In 1945, an immigrant woman named Chao Yang Buwei published How to Cook and Eat in Chinese, one of the first books to make Chinese food decipherable to American home cooks, coining terms like “stir-fry” in the process. The cookbook was championed by literary figures of her day such as Pearl S. Buck, who asserted that Chao deserved a Nobel Peace Prize for the effort. In her time, she did as much as anyone to help push the cuisine into the American mainstream.
Yet how many Americans know Chao’s name today? How to Cook and Eat in Chinese has long been out of print, and the author herself has largely been forgotten, even among people who write about Chinese food for a living.
Why is it, then, that the record of history is so quick to discard the stories of immigrant women who helped shape the way that America eats? And what can we learn by examining the amazing, sometimes troubling, lives that these women lived?

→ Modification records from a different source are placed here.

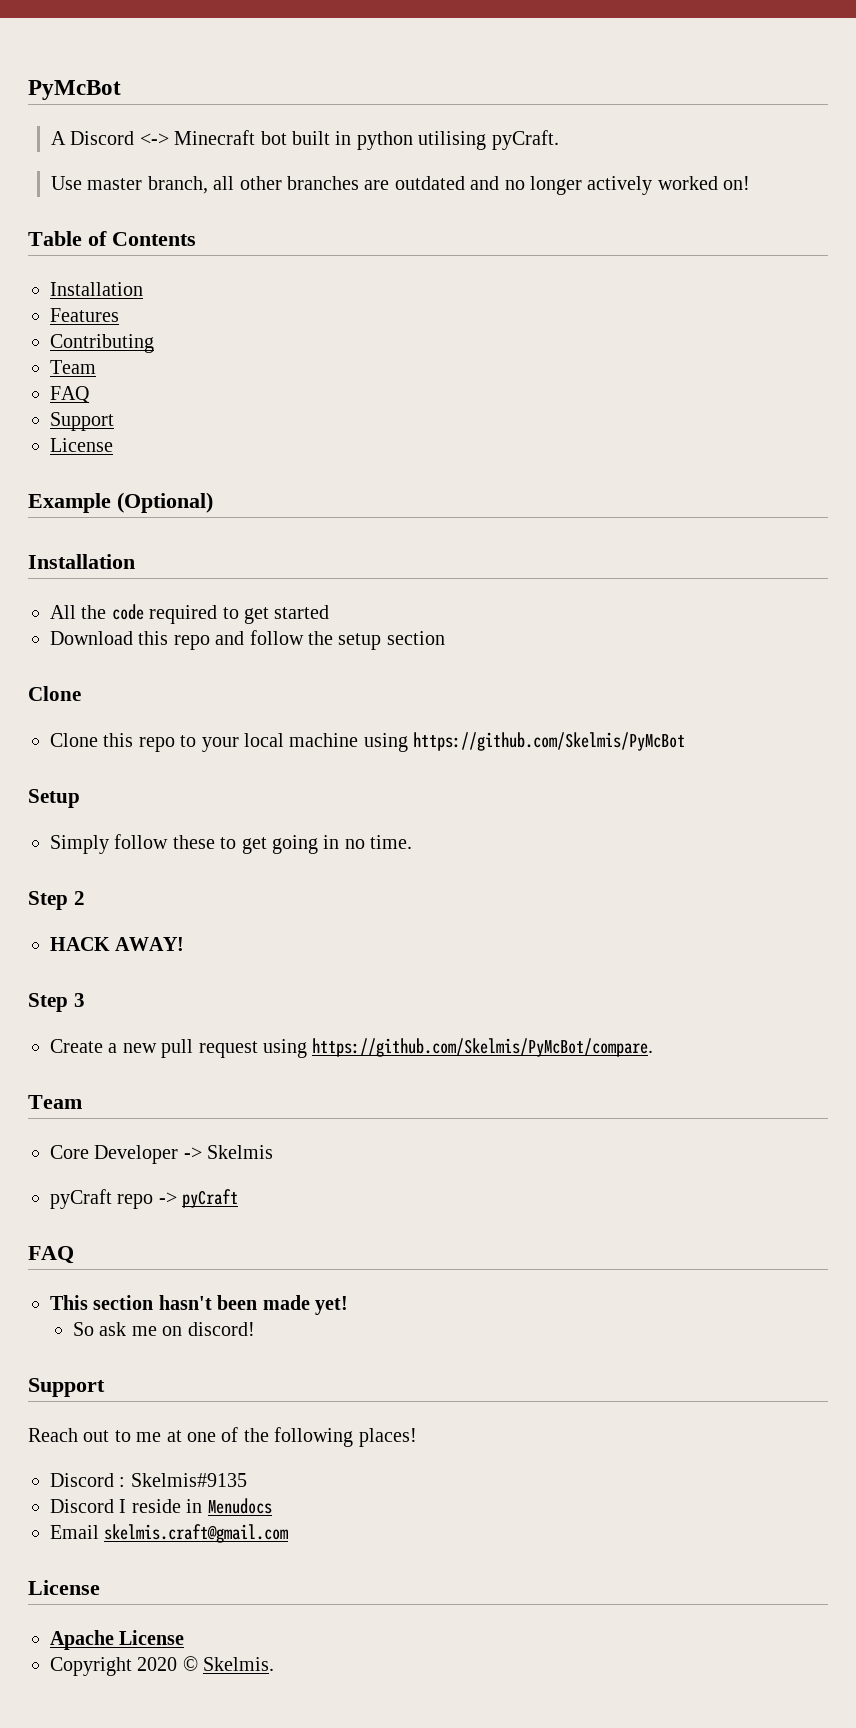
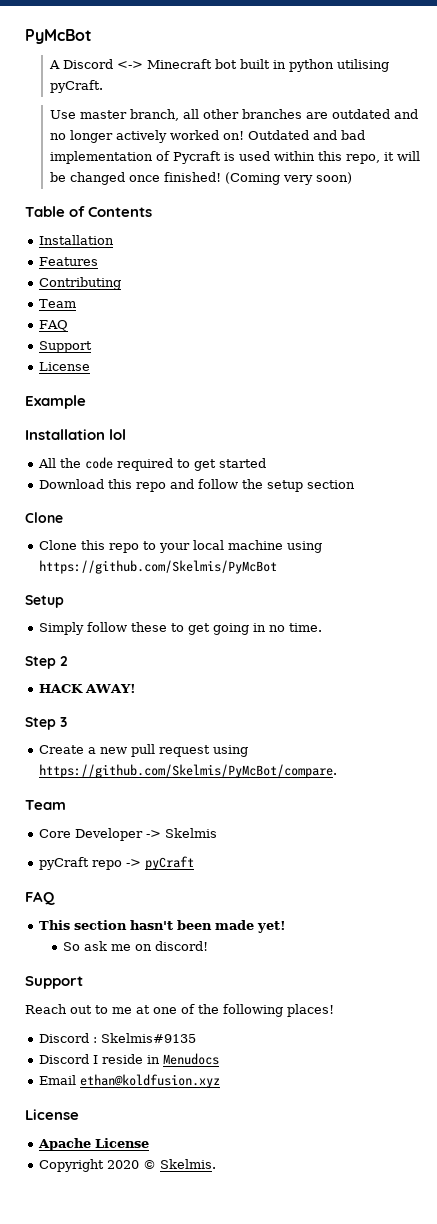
(751, 183) none -> [247,130,365,140] [49,151,420,164] [49,172,352,185] Outdated and bad implementation of Pycraft is used within this repo, it will be changed once finished! (Coming very soon)
[117,492,213,513] [28,554,135,569] (Optional) // Installation -> [25,429,127,440] // Installation lol
[104,1524,289,1543] skelmis.craft@gmail.com -> [79,1074,220,1088] ethan@koldfusion.xyz

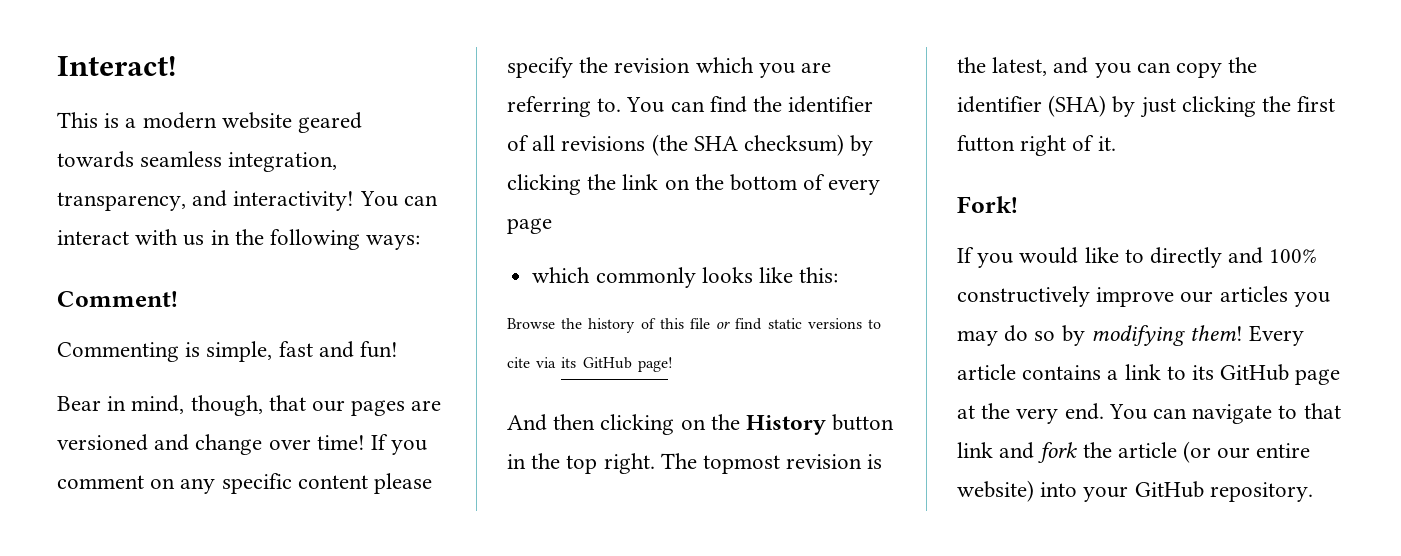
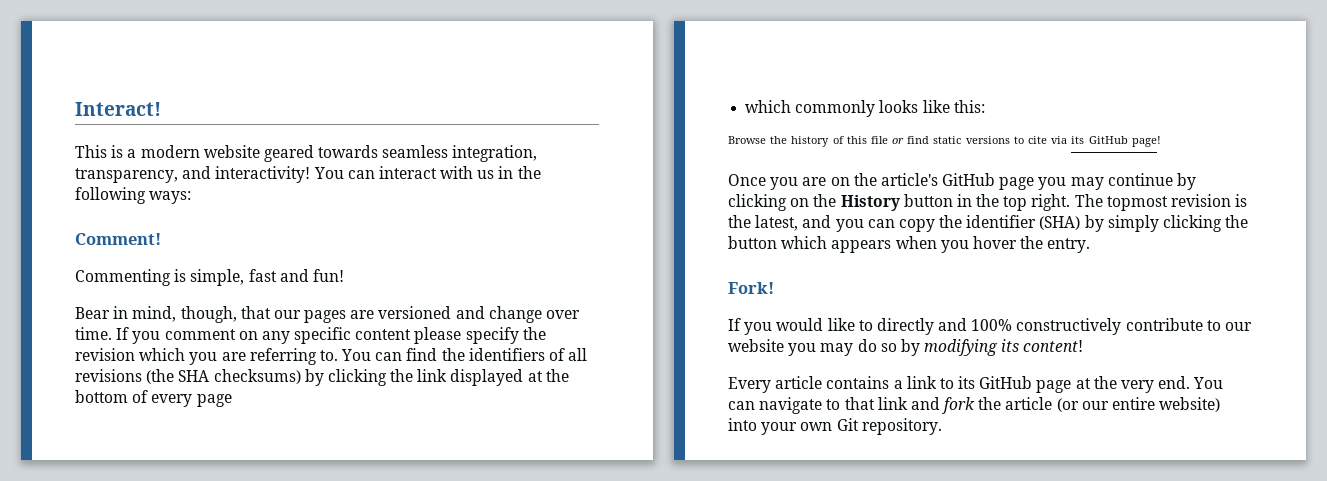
[316,435,365,450] time! -> [75,327,112,340] time.
[788,96,874,113] identifier -> [468,348,545,361] identifiers
[744,134,845,156] checksum) -> [213,369,301,384] checksums)
[664,179,690,190] on -> [450,369,543,386] displayed at
[507,414,596,431] And then -> [728,173,1197,190] Once you are on the article's GitHub page you may continue by
[1139,96,1336,118] [957,135,1116,156] just clicking the first futton right of it. -> [1107,215,1249,232] [728,236,1091,253] simply clicking the button which appears when you hover the entry.
[1096,286,1288,307] improve our articles -> [1125,318,1253,331] [728,339,784,352] contribute to our website
[1190,325,1244,341] them! -> [1001,339,1084,352] its content! //
[1134,481,1204,498] GitHub -> [800,418,859,431] own Git

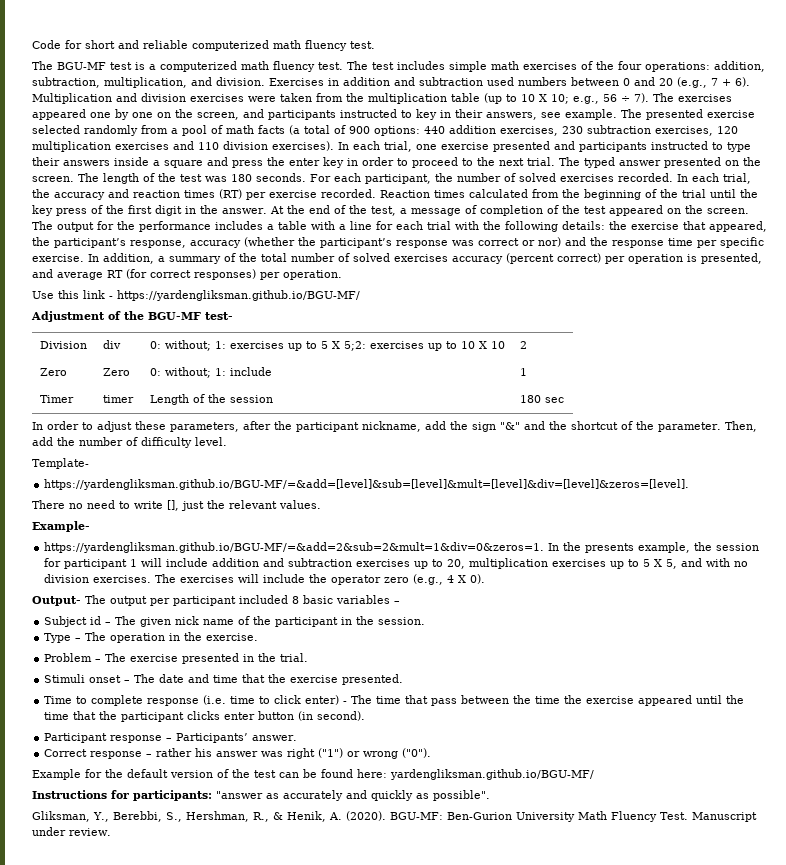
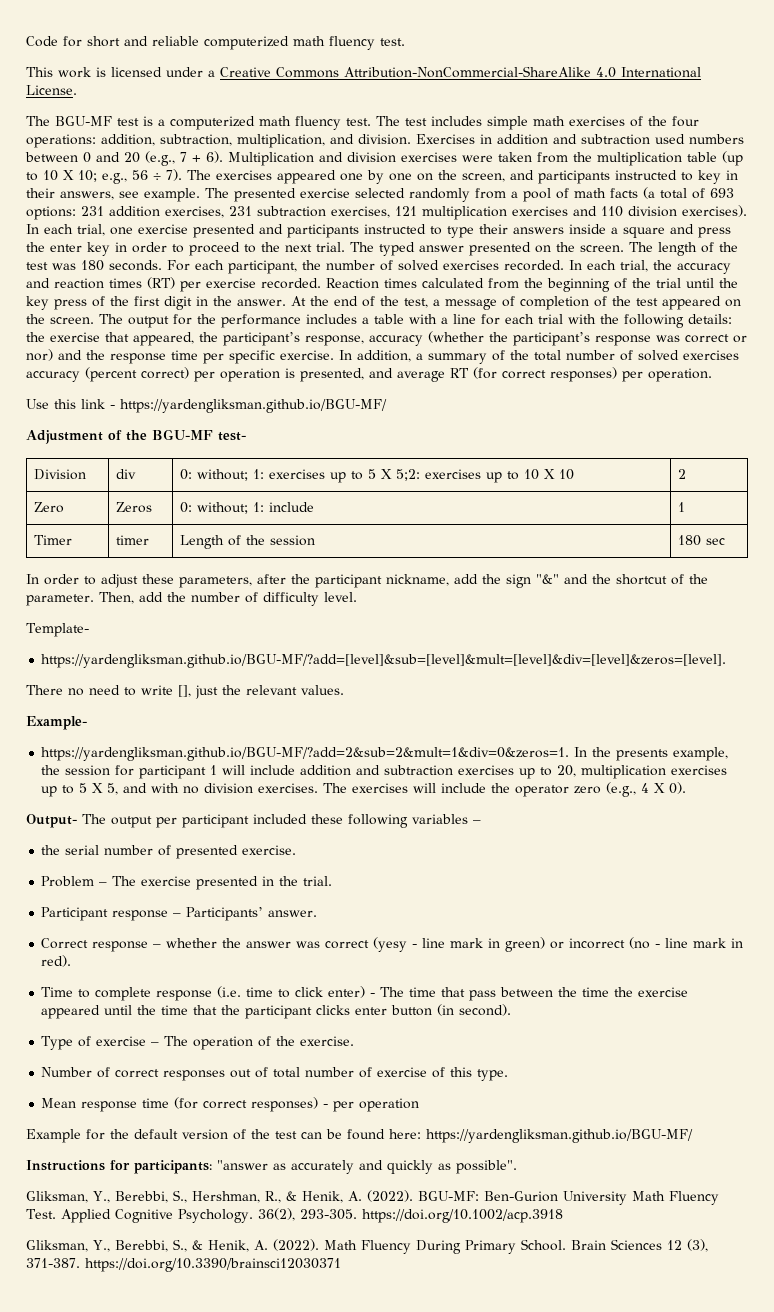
(375, 45) none -> [26,66,701,78] [26,85,77,95] // This work is licensed under a Creative Commons Attribution-NonCommercial-ShareAlike 4.0 International License.
[349,126,445,136] 900 options: 440 -> [710,188,734,198] [26,206,104,220] 693 options: 231
[562,126,583,134] 230 -> [229,206,252,216] 231
[717,126,738,134] 120 -> [395,206,417,216] 121
[102,368,130,376] Zero -> [115,502,152,513] Zeros
[44,479,690,490] https://yardengliksman.github.io/BGU-MF/=&add=[level]&sub=[level]&mult=[level]&div=[level]&zeros=[level]. -> [41,654,727,668] https://yardengliksman.github.io/BGU-MF/?add=[level]&sub=[level]&mult=[level]&div=[level]&zeros=[level].
[44,542,545,553] https://yardengliksman.github.io/BGU-MF/=&add=2&sub=2&mult=1&div=0&zeros=1. -> [41,747,570,761] https://yardengliksman.github.io/BGU-MF/?add=2&sub=2&mult=1&div=0&zeros=1.
[292,595,333,604] 8 basic -> [311,814,408,828] these following
[44,616,426,627] [44,632,203,643] Subject id – The given nick name of the participant in the session. // Type – The operation in the -> [41,845,239,859] the serial number of presented
[44,674,404,685] Stimuli onset – The date and time that the exercise presented. -> [41,907,318,921] [41,937,744,952] [41,955,72,967] Participant response – Participants’ answer. // Correct response – whether the answer was correct (yesy - line mark in green) or incorrect (no - line mark in red).
[44,733,298,743] [44,748,432,759] Participant response – Participants’ answer. // Correct response – rather his answer was right ("1") or wrong ("0"). -> [41,1036,355,1050] [41,1067,509,1081] [41,1097,420,1112] Type of exercise – The operation of the exercise. // Number of correct responses out of total number of exercise of this type. // Mean response time (for correct responses) - per operation
[390,769,594,780] yardengliksman.github.io/BGU-MF/ -> [426,1129,693,1143] https://yardengliksman.github.io/BGU-MF/
[345,811,386,821] (2020). -> [366,1190,413,1202] (2022).
[691,812,757,822] [32,827,111,836] Manuscript under review. -> [60,1208,563,1223] [26,1239,708,1254] [26,1258,341,1272] Applied Cognitive Psychology. 36(2), 293-305. https://doi.org/10.1002/acp.3918 // Gliksman, Y., Berebbi, S., & Henik, A. (2022). Math Fluency During Primary School. Brain Sciences 12 (3), 371-387. https://doi.org/10.3390/brainsci12030371

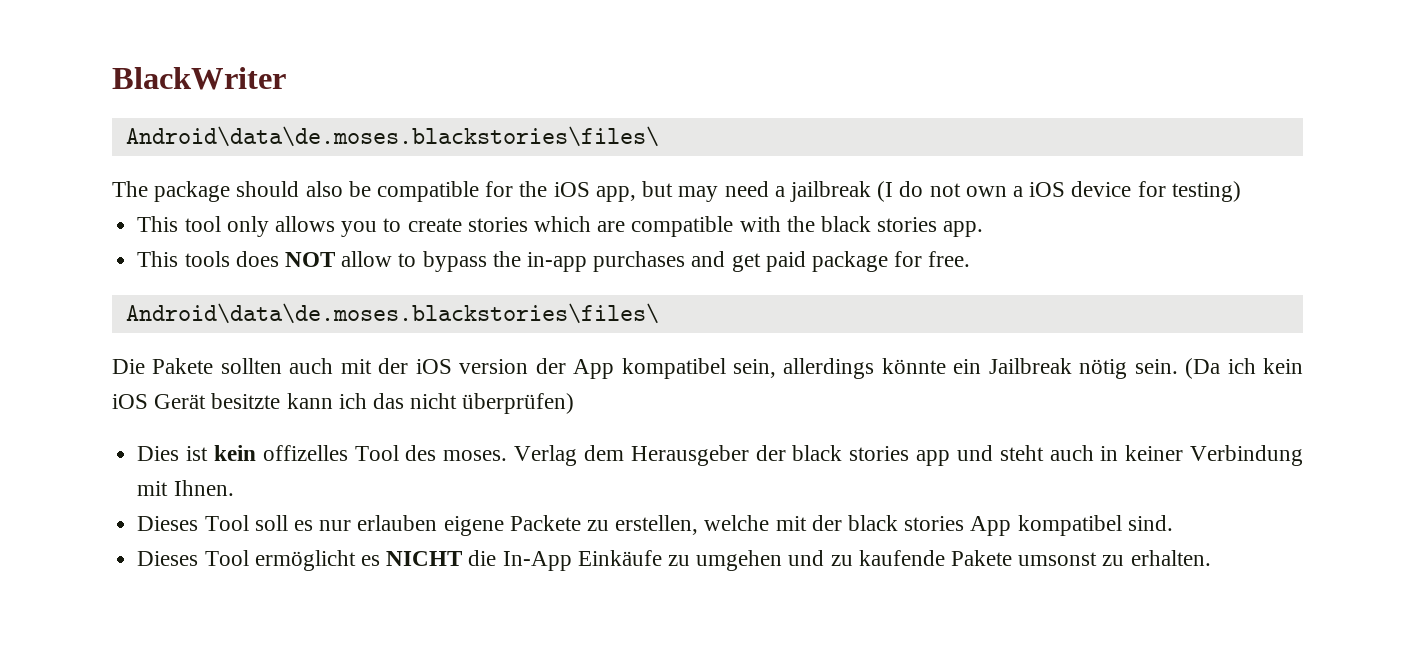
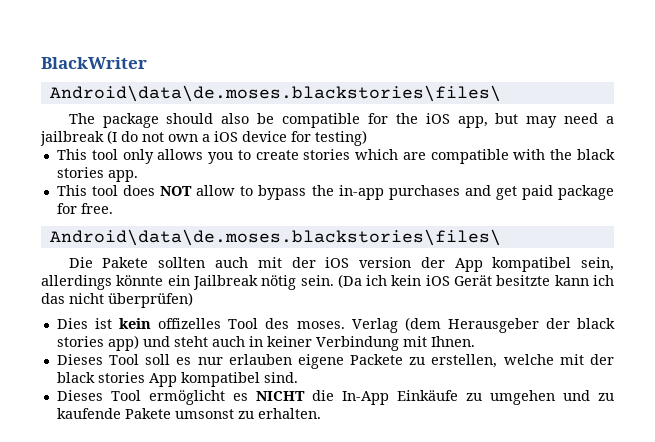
[184,251,230,267] tools -> [92,185,119,196] tool
[583,445,624,461] dem -> [404,317,441,331] (dem
[916,450,951,466] app -> [107,335,139,351] app)

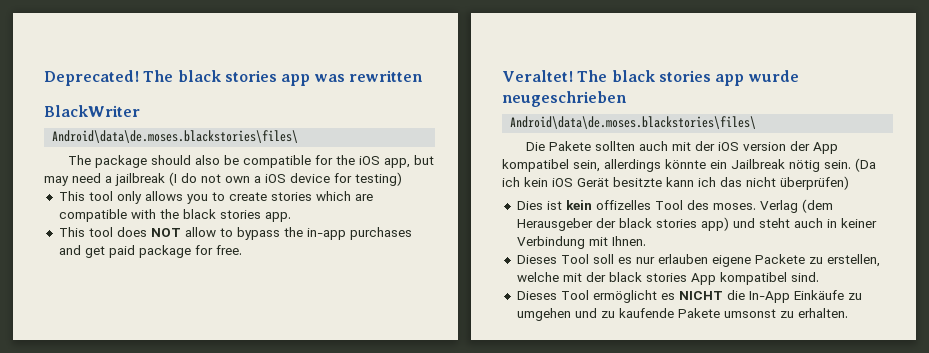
(41, 63) none -> [44,70,423,86] Deprecated! The black stories app was rewritten //
(113, 208) none -> [502,70,799,86] [502,91,627,107] // Veraltet! The black stories app wurde neugeschrieben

That’s the subject of James Beard Award–winning food writer Mayukh Sen’s new book, Taste Makers: Seven Immigrant Women Who Revolutionized Food in America. So, the book tells the story of Najmieh Khalili, who garnered a reputation as America’s foremost expert on Iranian food despite the fact that no publisher was willing to pick up her books. It profiles France’s Madeleine Kamman, who spent much of her cooking and teaching career in America fighting from under the shadow of the American, Julia Child. And it puts the spotlight on Chao, who experienced erasure even in the pages of her own book: One its striking features is the back-and-forth argument that she has in the footnotes with her linguist husband, who tinkered with the translation of the text—originally written by Chao in Chinese—in ways she hated.
The book also has unexpected Bay Area roots. Two of the seven women that Sen profiles were based in the Bay for a significant part of their lives: Chao lived in Berkeley for the last few decades of her life, and Elena Zelataya—a Mexican immigrant who became one of America’s early celebrity chefs—spent her entire career in San Francisco.